魏悠慢悠悠的说出自己的条件:“我要你为我所用,四年,离开溱城,离开白梚,改头换面。”
随后他补充道:“而相应的,我会给你想要的一切。”
真实让人心动的交易。
童烁犹豫了,他一直盯着面容和善俊朗的魏悠,试图在他黝黑的眸子里看出点什么,可童烁看不透,他只知道他不愿意离开白梚,他已经无家可归了,倘若为了变正常而离开她四年,他宁可自己傻乎乎的默默守在她身后。
“不必了,谢谢魏夫子。”
简单作揖行礼之后童烁转身离开,他不喜欢面对这样的魏悠,像黑暗里缓慢爬行的蛇,伺机缠上他的脖子,将他拖到地狱。
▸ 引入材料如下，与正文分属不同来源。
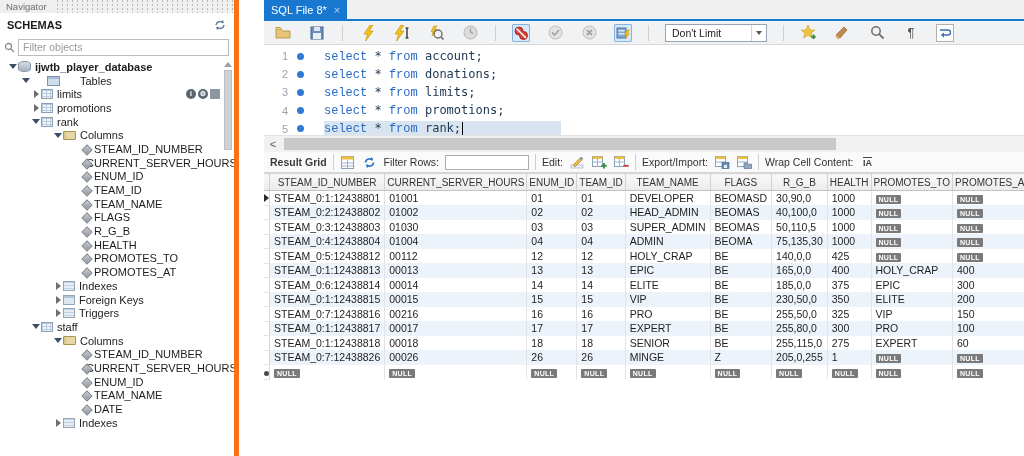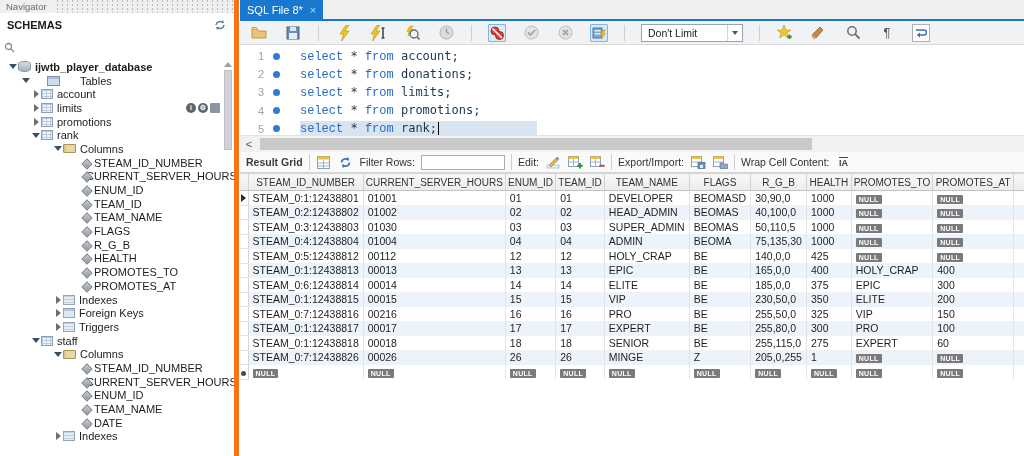--- a/index.html
+++ b/index.html
@@ -57,21 +57,21 @@
       font-size:7px; line-height:10px; text-align:center; font-weight:bold; }
   .mini-act.sq { border-radius:1px; background:#8a96a2; }
 
   #side-scroll { position:absolute; right:1px; top:60px; width:10px; height:396px; }
   #side-scroll .up { width:0; height:0; margin:2px auto 3px; border-left:4px solid transparent;
       border-right:4px solid transparent; border-bottom:5px solid #9aa0a6; }
   #side-scroll .thumb { width:8px; height:80px; margin:0 auto; background:#cfd3d8;
       border:1px solid #bcc1c7; }
 
   
-  #main { position:absolute; left:240px; top:0; width:784px; height:456px; }
+  #main { position:absolute; left:240px; top:0; width:784px; height:456px;padding-left:24px; }
   .tabbar { height:19px; background:#f0f0f0; display:flex; }
   .tab { background:#1878d0; color:#fff; font-size:11px; display:flex; align-items:center;
       padding:0 7px; gap:7px; }
   .tab .close { color:#bcd8f2; font-size:11px; }
   .tab-underline { height:2px; background:#1878d0; }
 
   .toolbar { height:24px; background:#f1f2f3; border-bottom:1px solid #d8d8d8;
       display:flex; align-items:center; padding-left:10px; gap:16px; }
   .tsep { width:1px; height:16px; background:#cfcfcf; }
   .tbi { width:18px; height:18px; display:inline-flex; align-items:center; justify-content:center; }
@@ -149,36 +149,32 @@
         <path d="M11 6a4 4 0 0 1-7 2" fill="none" stroke="#6b7d90" stroke-width="1.6"></path>
         <path d="M10 1l1 3-3-1z" fill="#6b7d90"></path>
           <path d="M4 11l-1-3 3 1z" fill="#6b7d90"></path>
       </svg>
     </div>
     <div class="filter-row">
       <svg width="11" height="11" viewBox="0 0 11 11">
         <circle cx="4.5" cy="4.5" r="3" fill="none" stroke="#8a8a8a" stroke-width="1.3"></circle>
         <line x1="7" y1="7" x2="10" y2="10" stroke="#8a8a8a" stroke-width="1.3"></line>
       </svg>
+      <input class="filter-input" placeholder="Filter objects" style="">
     </div>
     <div id="nav-tree">
         <div class="tree-row" style="padding-left: 8px;">
           <span class="arrow a-open"></span>
           <span class="ticon t-db"></span>
           <span class="tlabel bold">ijwtb_player_database</span>
         </div>
         <div class="tree-row" style="padding-left: 21px; gap: 16px;">
           <span class="arrow a-open"></span>
           <span class="ticon t-tables"></span>
           <span class="tlabel">Tables</span>
-        </div>
-        <div class="tree-row" style="padding-left: 31px;">
-          <span class="arrow a-closed"></span>
-          <span class="ticon t-table"></span>
-          <span class="tlabel">account</span>
         </div>
         <div class="tree-row" style="padding-left: 31px;">
           <span class="arrow a-closed"></span>
           <span class="ticon t-table"></span>
           <span class="tlabel">limits</span>
           <span class="row-actions">
             <span class="mini-act">i</span>
             <span class="mini-act">⚙</span>
             <span class="mini-act sq"></span>
           </span>

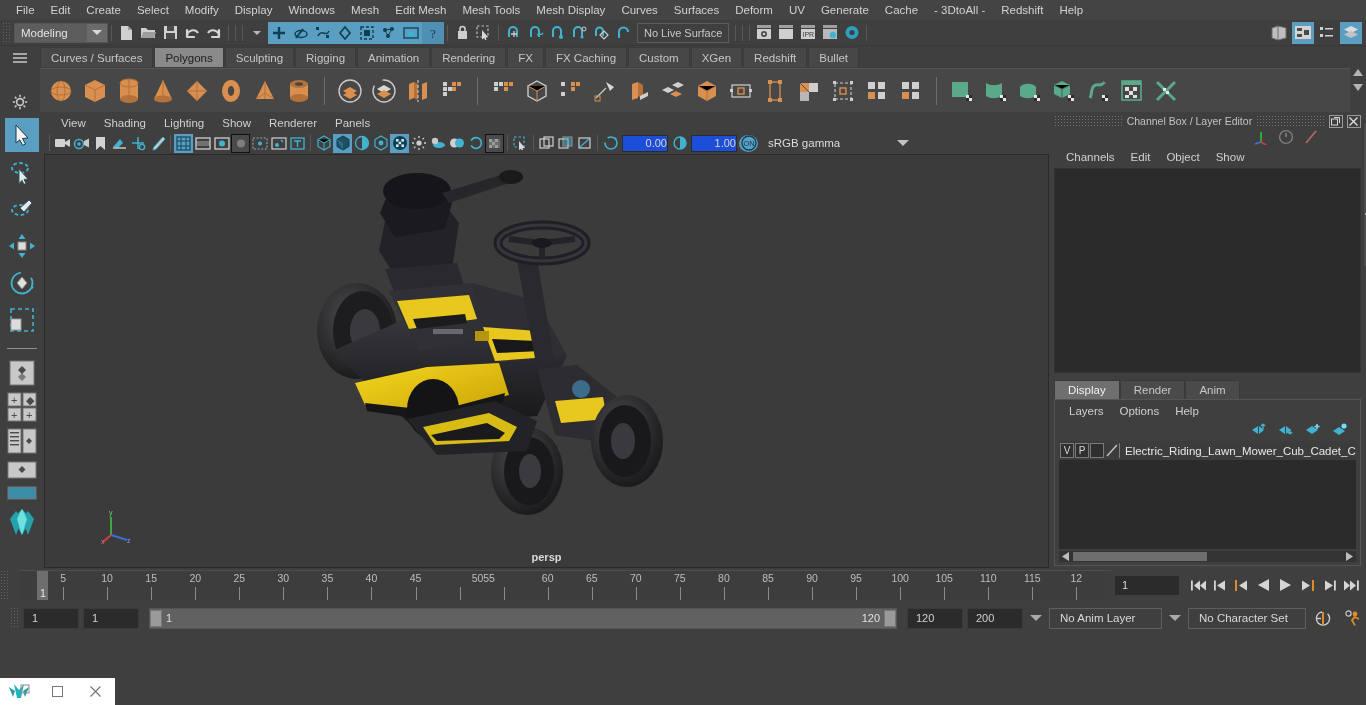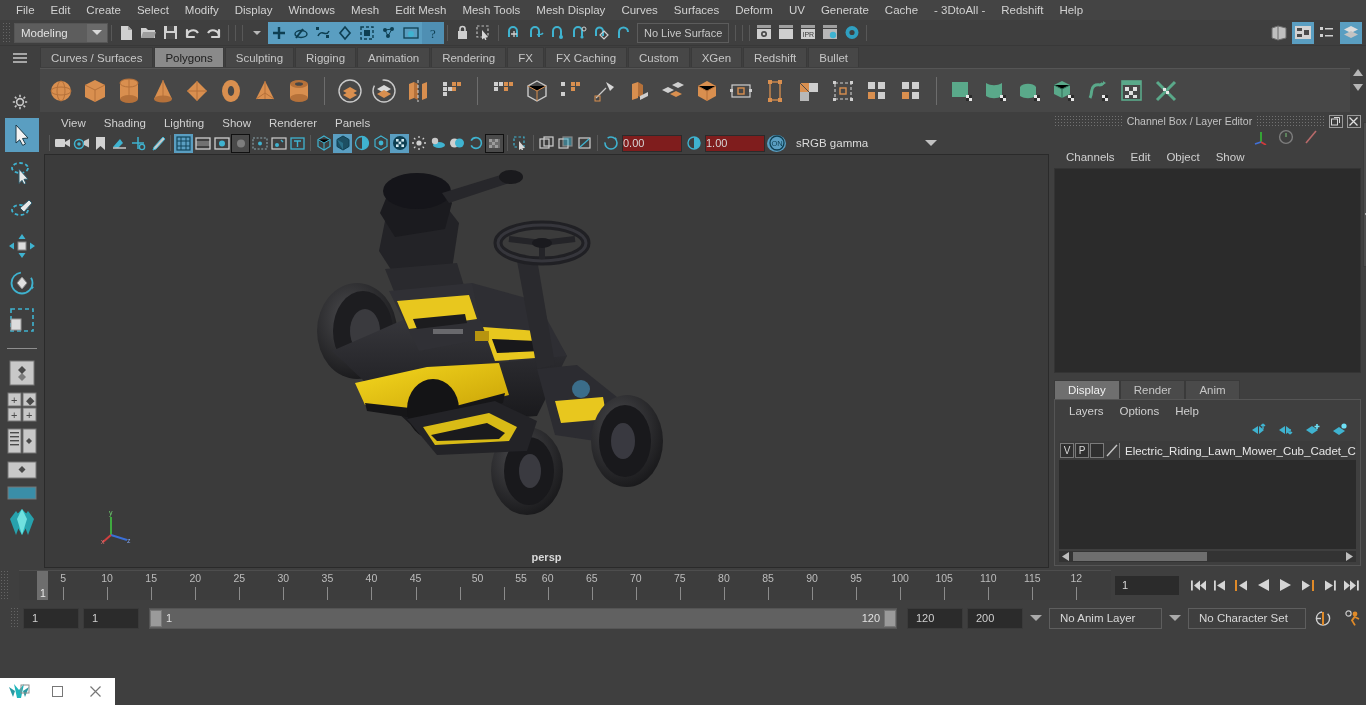--- a/index.html
+++ b/index.html
@@ -97,22 +97,22 @@
     padding-left:8px;
   }
   .panelmenu .pm{ font-size:11.5px; color:#d0d0d0; padding:1px 9px; }
   .panelbar{
     height:22px; background:#3f3f3f; display:flex; align-items:center; padding-left:2px;
   }
   .pbtn{ width:19px;height:19px;display:flex;align-items:center;justify-content:center;flex:0 0 19px;}
   .pbtn.on{ background:#5a9ec1; }
   .pbtn.frame{ border:1px solid #111; background:#4a4a4a;}
   .numfield{
-    width:60px;height:17px;background:#7f1d1d;border:1px solid #2b2b2b;color:#d6d6d6;
-    font-size:11px; display:flex;align-items:center;justify-content:flex-start; margin:0 2px;
+    width:46px;height:17px;background:#1d4ed8;border:1px solid #2b2b2b;color:#d6d6d6;
+    font-size:11px; display:flex;align-items:center;justify-content:flex-end; margin:0 2px;
   }
   .gammafield{
     width:130px;height:17px;background:#3f3f3f; color:#dcdcdc; font-size:11.5px;
     display:flex;align-items:center; padding-left:6px; margin-left:4px;
   }
   .gammadrop{ width:22px;height:17px; display:flex;align-items:center;justify-content:center;}
   .viewport{
     flex:1 1 auto; background:#3b3b3b; position:relative; overflow:hidden;
     border:1px solid #2a2a2a;
   }
@@ -1344,21 +1344,21 @@
         <div class="ticklbl" style="left: 264.344px;">30</div>
         <div class="tick" style="left: 308.402px;"></div>
         <div class="ticklbl" style="left: 308.402px;">35</div>
         <div class="tick" style="left: 352.459px;"></div>
         <div class="ticklbl" style="left: 352.459px;">40</div>
         <div class="tick" style="left: 396.516px;"></div>
         <div class="ticklbl" style="left: 396.516px;">45</div>
         <div class="tick" style="left: 440.574px;"></div>
         <div class="ticklbl" style="left: 440.574px; padding-left: 36px;">50</div>
         <div class="tick" style="left: 484.631px;"></div>
-        <div class="ticklbl" style="left: 502px;">55</div>
+        <div class="ticklbl" style="left: 470px;">55</div>
         <div class="tick" style="left: 528.689px;"></div>
         <div class="ticklbl" style="left: 528.689px;">60</div>
         <div class="tick" style="left: 572.746px;"></div>
         <div class="ticklbl" style="left: 572.746px;">65</div>
         <div class="tick" style="left: 616.803px;"></div>
         <div class="ticklbl" style="left: 616.803px;">70</div>
         <div class="tick" style="left: 660.861px;"></div>
         <div class="ticklbl" style="left: 660.861px;">75</div>
         <div class="tick" style="left: 704.918px;"></div>
         <div class="ticklbl" style="left: 704.918px;">80</div>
魏悠平日里的温和谦逊下藏着的冷漠无情,童烁方才窥探到了一角,他不想让自己变成那样的人。
笑吟吟的声音在他身后响起:“童家灭门的真相,你不想查清么?想清楚了来找我,今日之谈若是被第三人知道,会有杀身之祸,望三思。”
目送童烁坚韧挺拔的身姿消失,魏悠负手而立,叹息一声:“还是有些心急了,可是,我没耐心了。”
他还有很多事要做,童烁这边的事,要快一些结束了。